The data below holds a line containing "- The [Resource-type]" and a line containing "in Section 3.44.4.1.2.1"; please quote exactly those two lines and every line between them, and nothing else.

The data>

------------------------------------------------

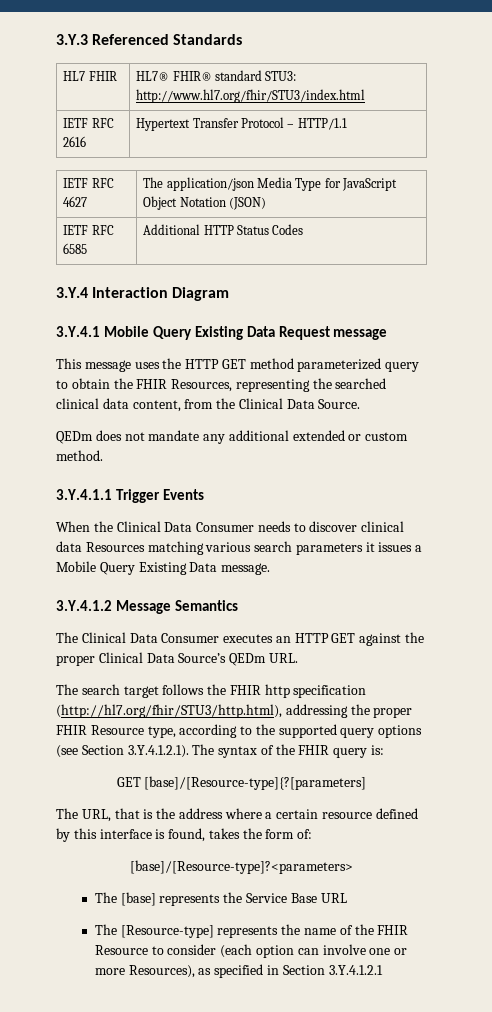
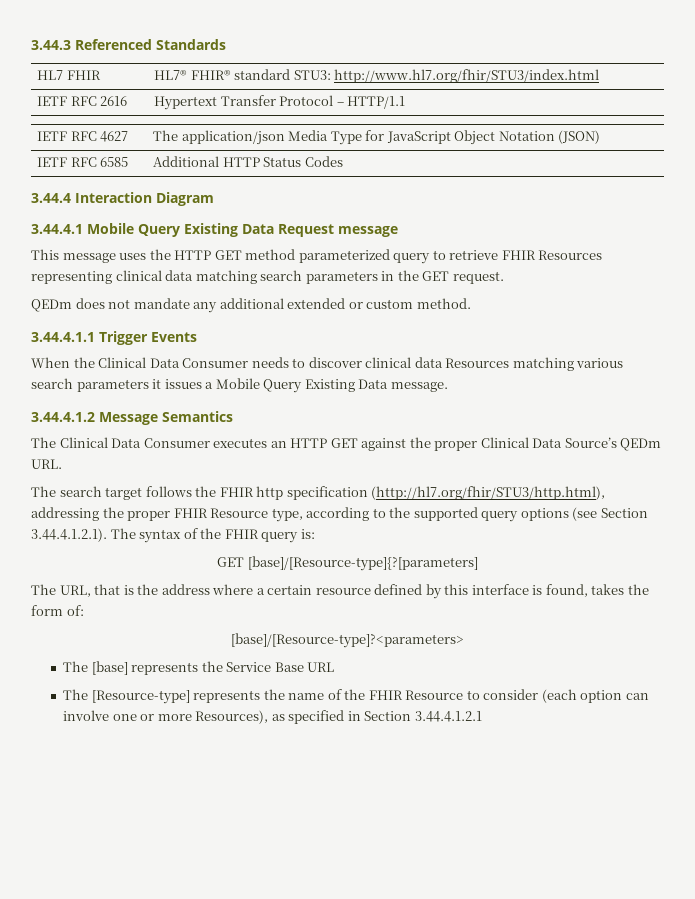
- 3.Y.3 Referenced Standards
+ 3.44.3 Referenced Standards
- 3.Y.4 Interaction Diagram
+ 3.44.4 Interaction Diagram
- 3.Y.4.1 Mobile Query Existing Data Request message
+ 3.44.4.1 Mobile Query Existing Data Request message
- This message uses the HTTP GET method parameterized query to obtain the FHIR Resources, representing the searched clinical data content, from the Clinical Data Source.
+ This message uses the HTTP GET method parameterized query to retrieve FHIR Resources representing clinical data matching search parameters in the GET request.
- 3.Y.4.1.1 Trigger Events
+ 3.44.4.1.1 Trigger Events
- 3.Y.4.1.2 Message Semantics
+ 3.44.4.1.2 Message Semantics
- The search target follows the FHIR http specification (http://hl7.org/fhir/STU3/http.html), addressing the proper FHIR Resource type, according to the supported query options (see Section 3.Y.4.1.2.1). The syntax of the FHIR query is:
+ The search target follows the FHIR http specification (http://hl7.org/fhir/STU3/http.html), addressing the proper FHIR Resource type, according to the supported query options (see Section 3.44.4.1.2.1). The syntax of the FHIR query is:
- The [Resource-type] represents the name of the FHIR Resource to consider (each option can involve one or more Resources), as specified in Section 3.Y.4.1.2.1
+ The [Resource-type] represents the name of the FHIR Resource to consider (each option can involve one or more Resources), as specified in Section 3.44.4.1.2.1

------------------------------------------------

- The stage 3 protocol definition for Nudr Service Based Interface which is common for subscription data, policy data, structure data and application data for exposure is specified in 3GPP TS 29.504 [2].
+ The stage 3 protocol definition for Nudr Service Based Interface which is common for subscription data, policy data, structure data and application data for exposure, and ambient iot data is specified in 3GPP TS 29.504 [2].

------------------------------------------------

Exercise answer>
- The [Resource-type] represents the name of the FHIR Resource to consider (each option can involve one or more Resources), as specified in Section 3.Y.4.1.2.1
+ The [Resource-type] represents the name of the FHIR Resource to consider (each option can involve one or more Resources), as specified in Section 3.44.4.1.2.1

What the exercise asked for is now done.